Copy only the lines between the one containing "LexCo Blunt/Cigarillo &...: 2 -> 1" and the end of the records, both included, leaving out pictures.

-- MATERIAL FOR THIS EXERCISE follows --

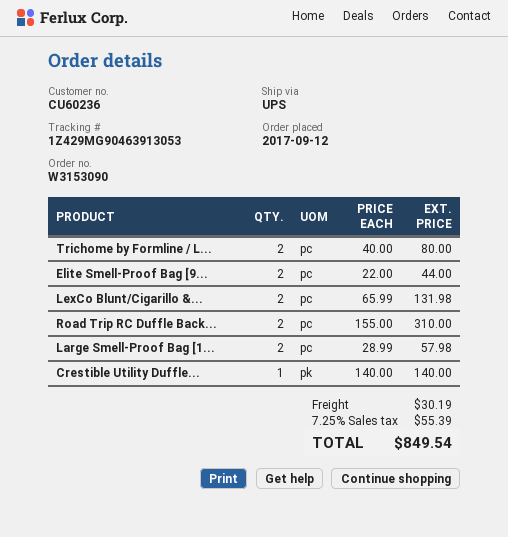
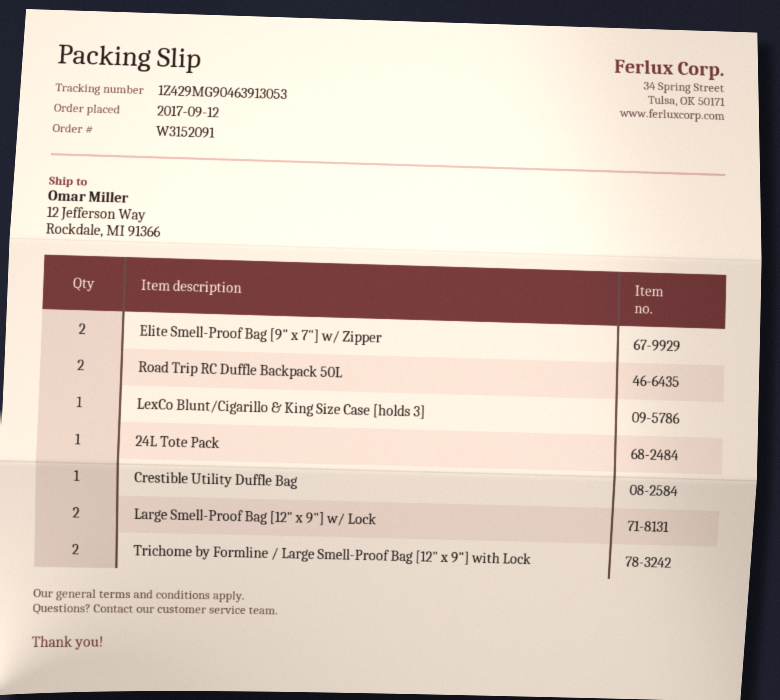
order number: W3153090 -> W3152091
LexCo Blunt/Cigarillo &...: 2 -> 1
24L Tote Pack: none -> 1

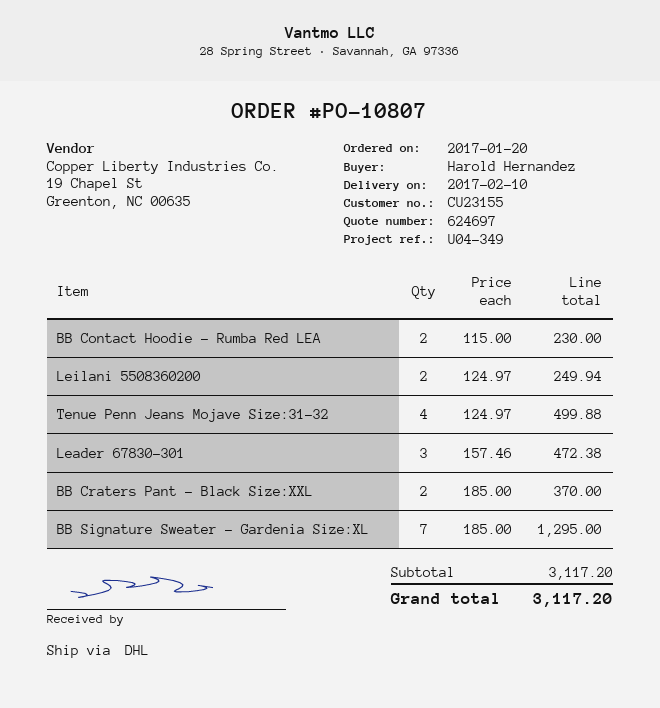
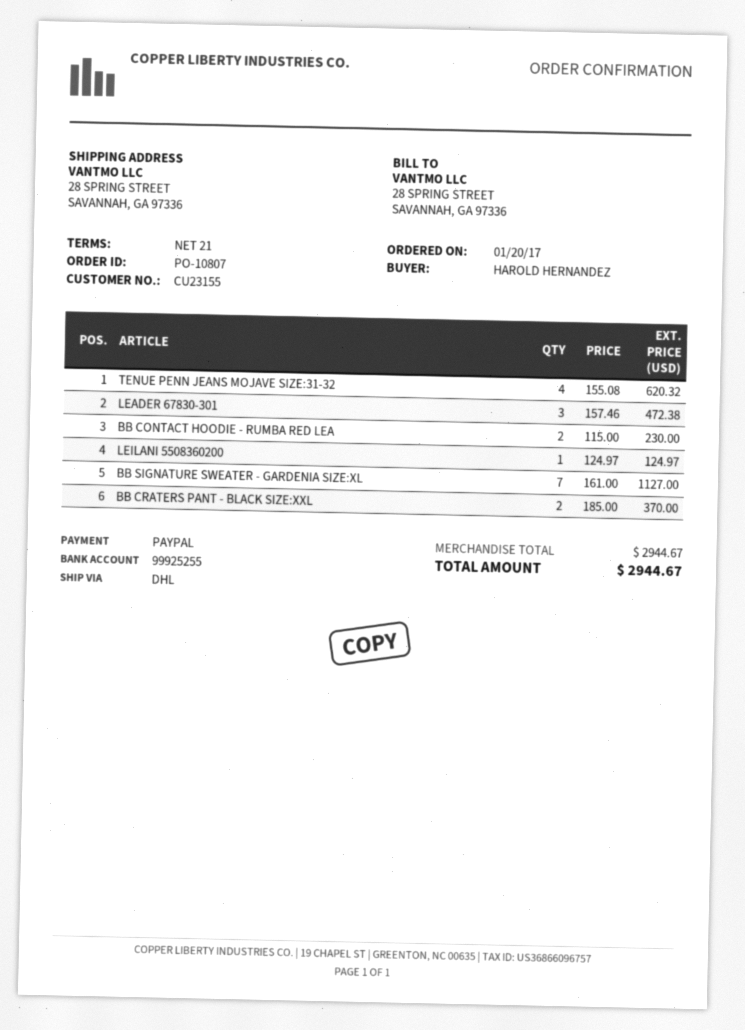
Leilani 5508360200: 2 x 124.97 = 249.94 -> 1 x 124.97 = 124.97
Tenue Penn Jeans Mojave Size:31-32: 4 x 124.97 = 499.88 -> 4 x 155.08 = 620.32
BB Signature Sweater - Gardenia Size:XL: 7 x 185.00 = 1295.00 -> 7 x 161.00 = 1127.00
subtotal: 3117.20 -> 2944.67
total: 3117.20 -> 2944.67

-- MATERIAL FOR THIS EXERCISE concluded --

__REPLY__:
LexCo Blunt/Cigarillo &...: 2 -> 1
24L Tote Pack: none -> 1

Leilani 5508360200: 2 x 124.97 = 249.94 -> 1 x 124.97 = 124.97
Tenue Penn Jeans Mojave Size:31-32: 4 x 124.97 = 499.88 -> 4 x 155.08 = 620.32
BB Signature Sweater - Gardenia Size:XL: 7 x 185.00 = 1295.00 -> 7 x 161.00 = 1127.00
subtotal: 3117.20 -> 2944.67
total: 3117.20 -> 2944.67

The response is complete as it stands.